What is needed is an exact copy of the entries, with the pictures excluded.

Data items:
::::

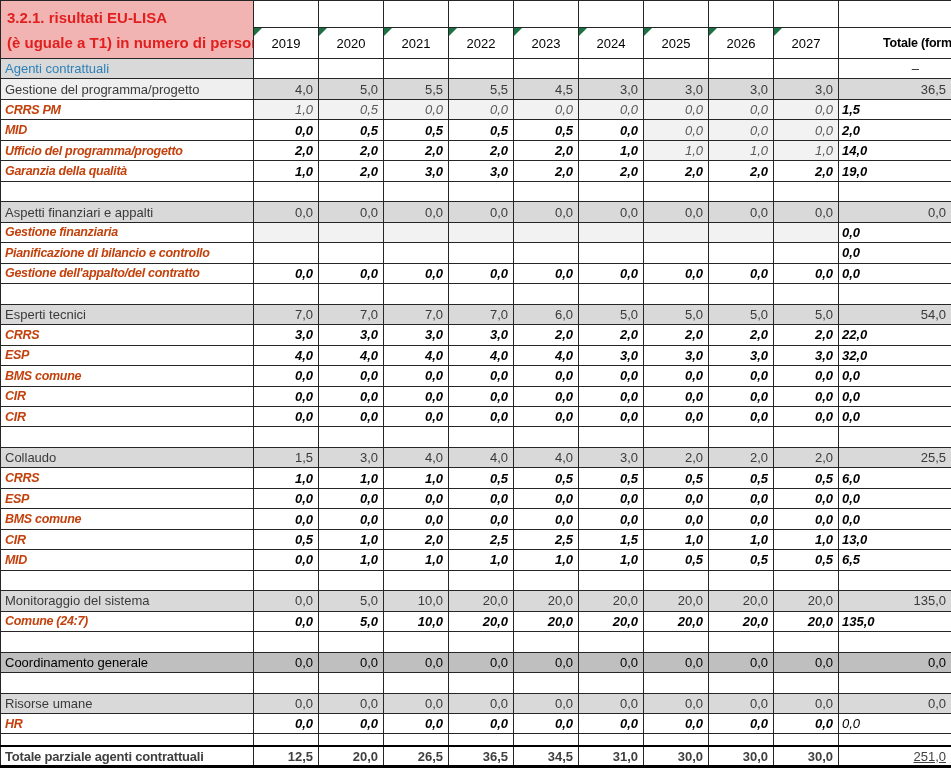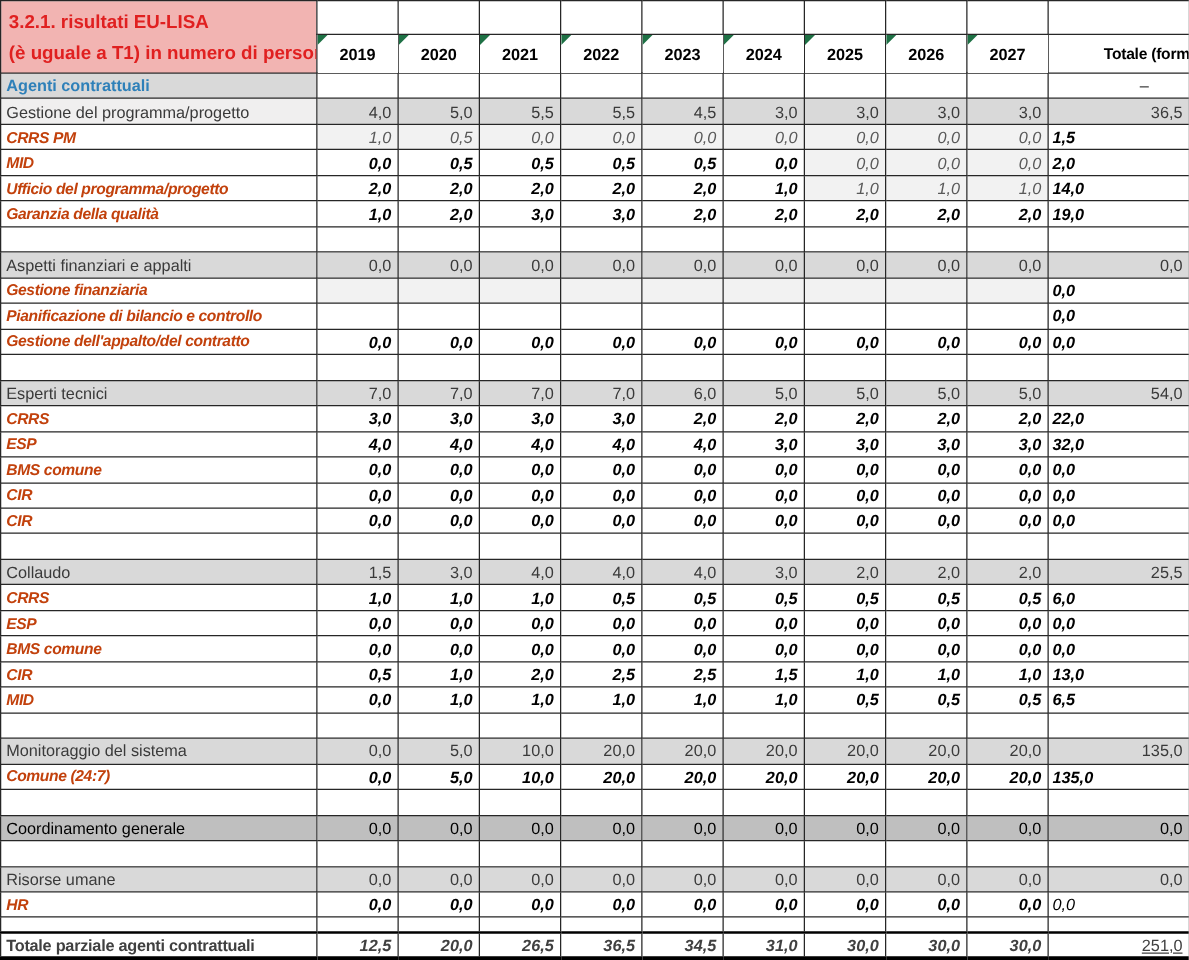"2019" th.year-cell { font-weight: bold -> normal }
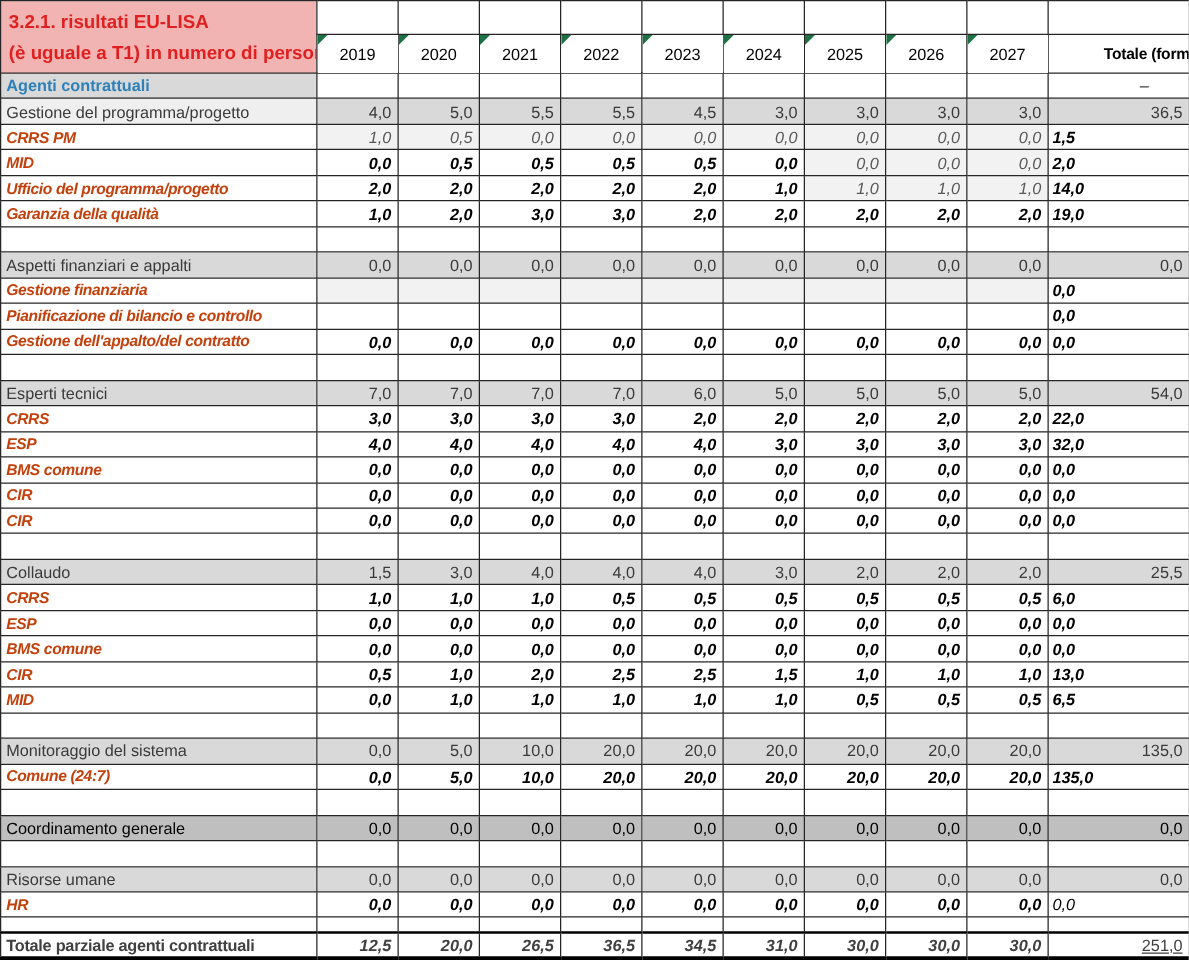"Agenti contrattuali" tr.group td.lab { font-weight: bold -> normal }
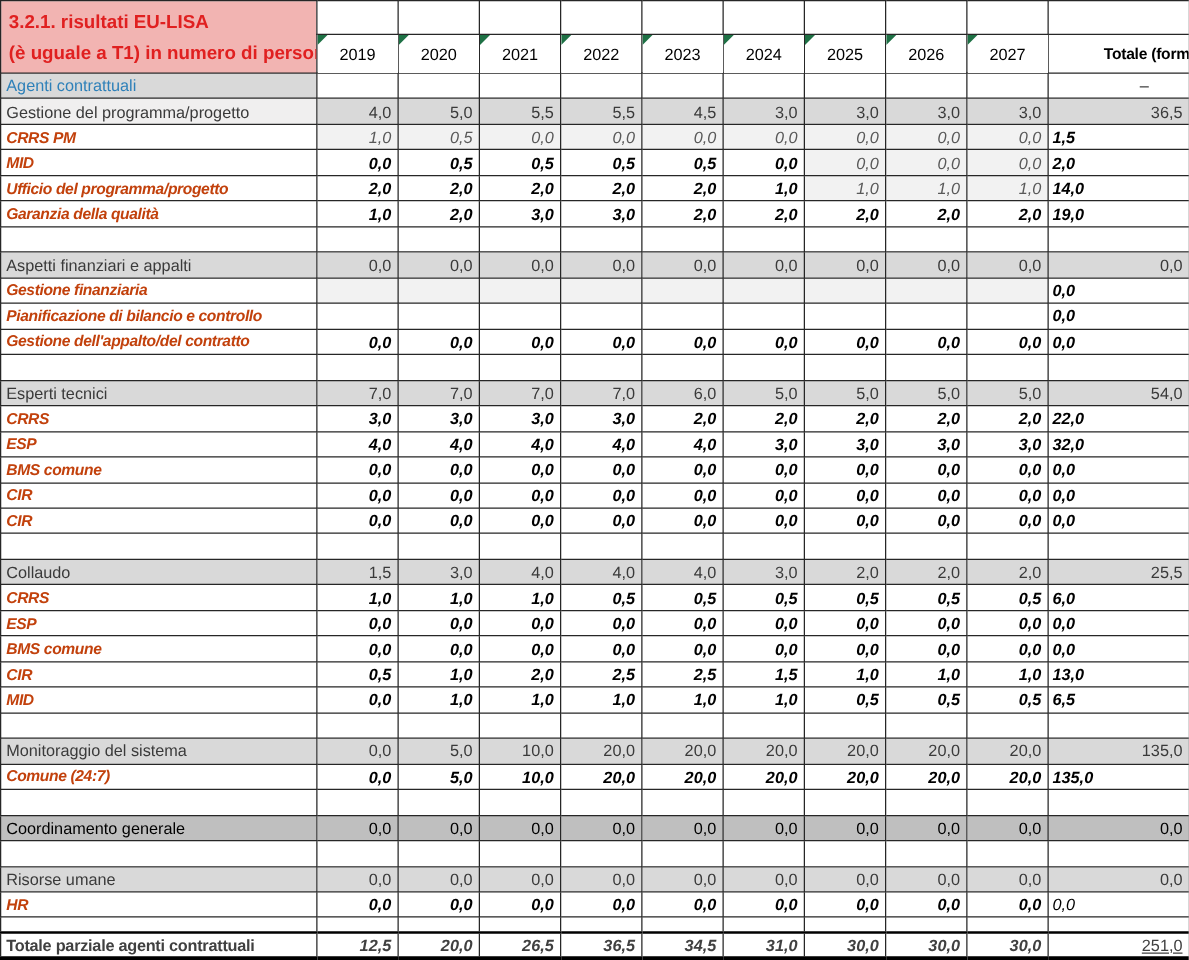"12,5" tr.grand td.val { font-style: italic -> none }
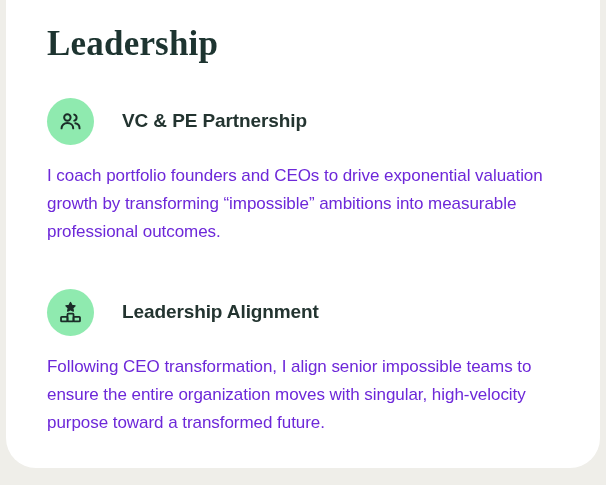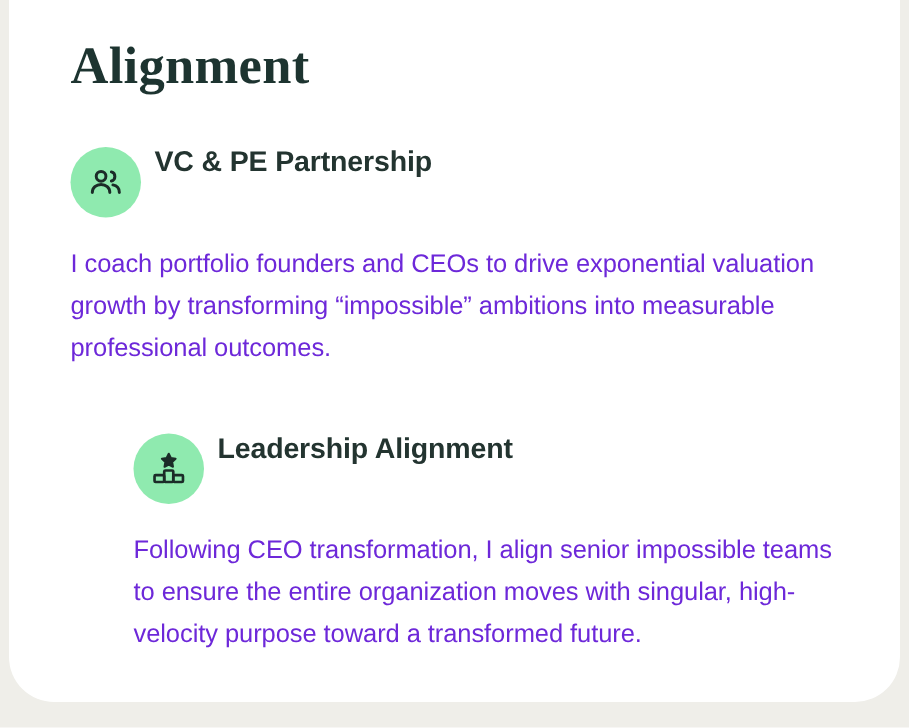"Alignment" h1.page-title { text: Alignment -> Leadership }
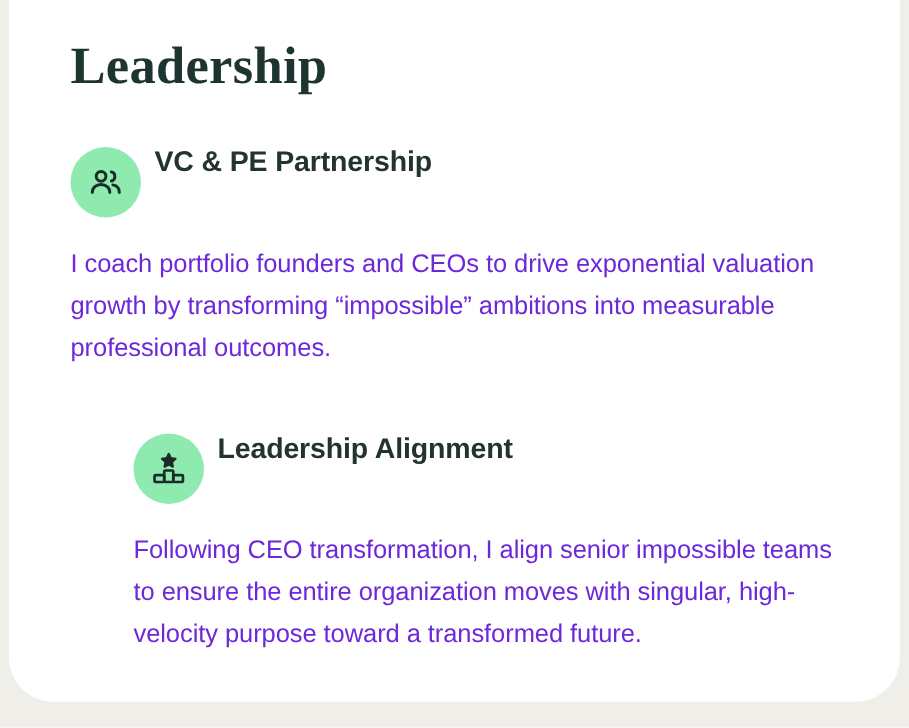"VC & PE Partnership" .section-head { align-items: flex-start -> center; gap: 9px -> 28px }
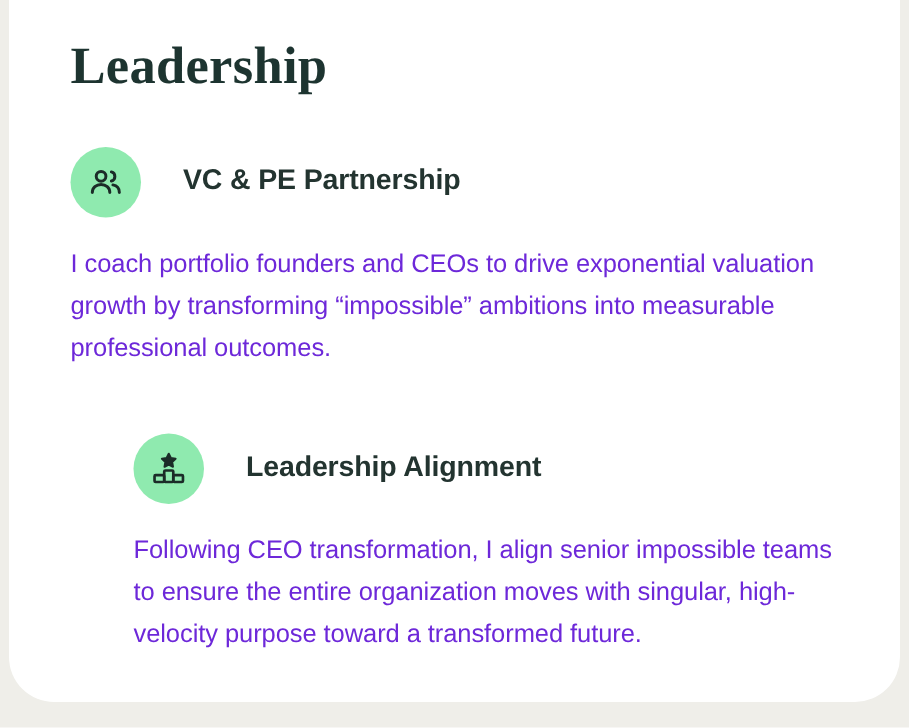"Leadership Alignment" .section.second { margin-left: 42px -> none }
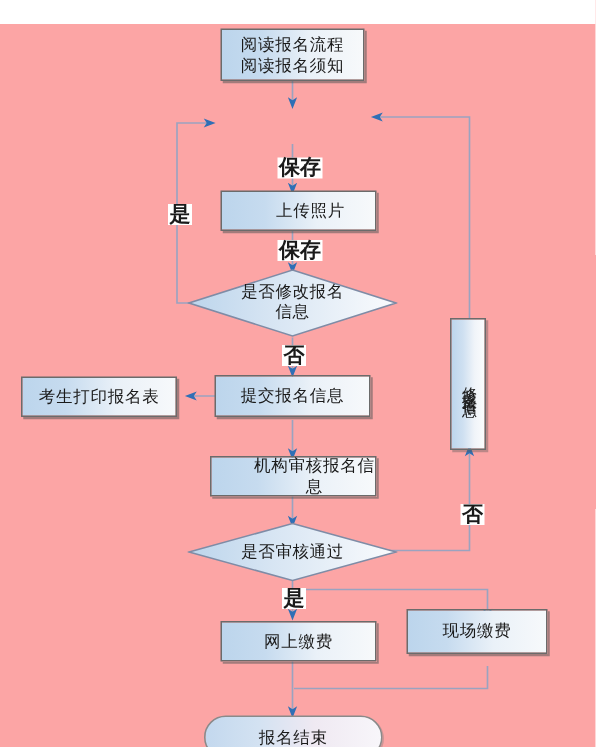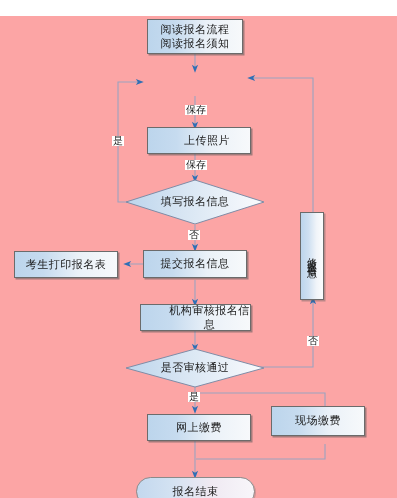"保存" .edge-label { font-size: 10px -> 14px; font-weight: none -> bold }
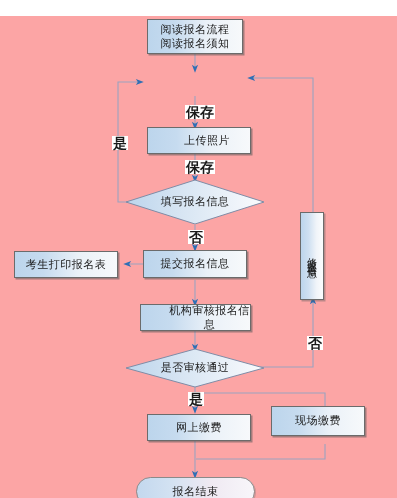"填写报名信息" div { text: 填写报名信息 -> 是否修改报名 }
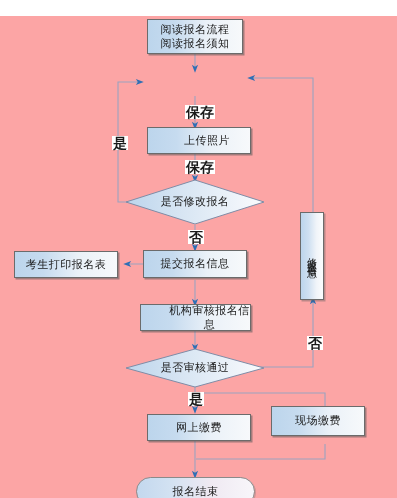"信息" div { html: none -> <div>信息</div> }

::::

### EXERCISE ANSWER:
"2019" th.year-cell { font-weight: bold -> normal }
"Agenti contrattuali" tr.group td.lab { font-weight: bold -> normal }
"12,5" tr.grand td.val { font-style: italic -> none }
"Alignment" h1.page-title { text: Alignment -> Leadership }
"VC & PE Partnership" .section-head { align-items: flex-start -> center; gap: 9px -> 28px }
"Leadership Alignment" .section.second { margin-left: 42px -> none }
"保存" .edge-label { font-size: 10px -> 14px; font-weight: none -> bold }
"填写报名信息" div { text: 填写报名信息 -> 是否修改报名 }
"信息" div { html: none -> <div>信息</div> }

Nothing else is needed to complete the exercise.